WHAT NEEDS TO BE DONE: Each entry below is to be returned exactly, with any pictures left out.

Modification records:
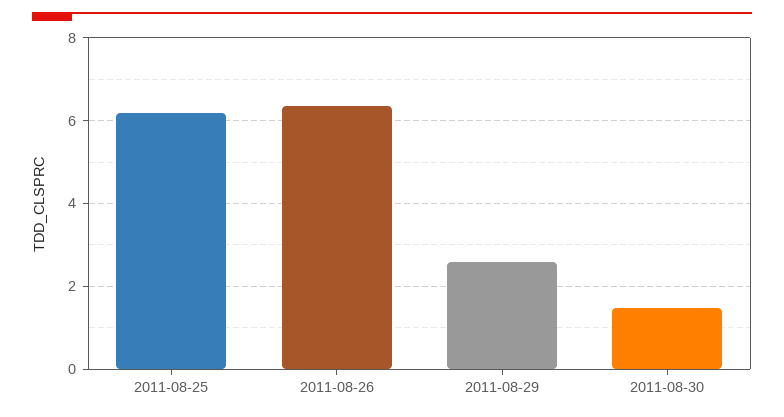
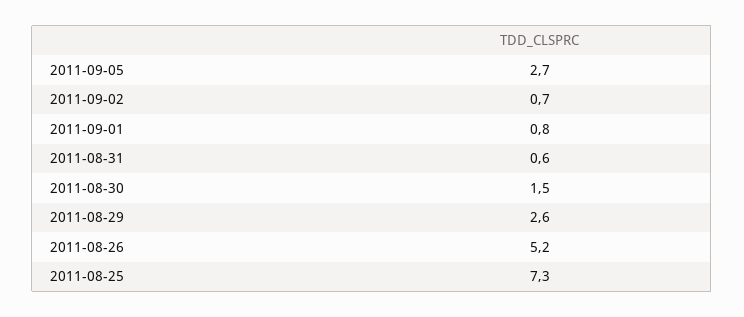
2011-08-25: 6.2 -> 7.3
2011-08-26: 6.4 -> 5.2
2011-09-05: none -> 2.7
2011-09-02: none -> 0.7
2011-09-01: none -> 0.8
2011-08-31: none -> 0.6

REPLY TO THE TASK:
2011-08-25: 6.2 -> 7.3
2011-08-26: 6.4 -> 5.2
2011-09-05: none -> 2.7
2011-09-02: none -> 0.7
2011-09-01: none -> 0.8
2011-08-31: none -> 0.6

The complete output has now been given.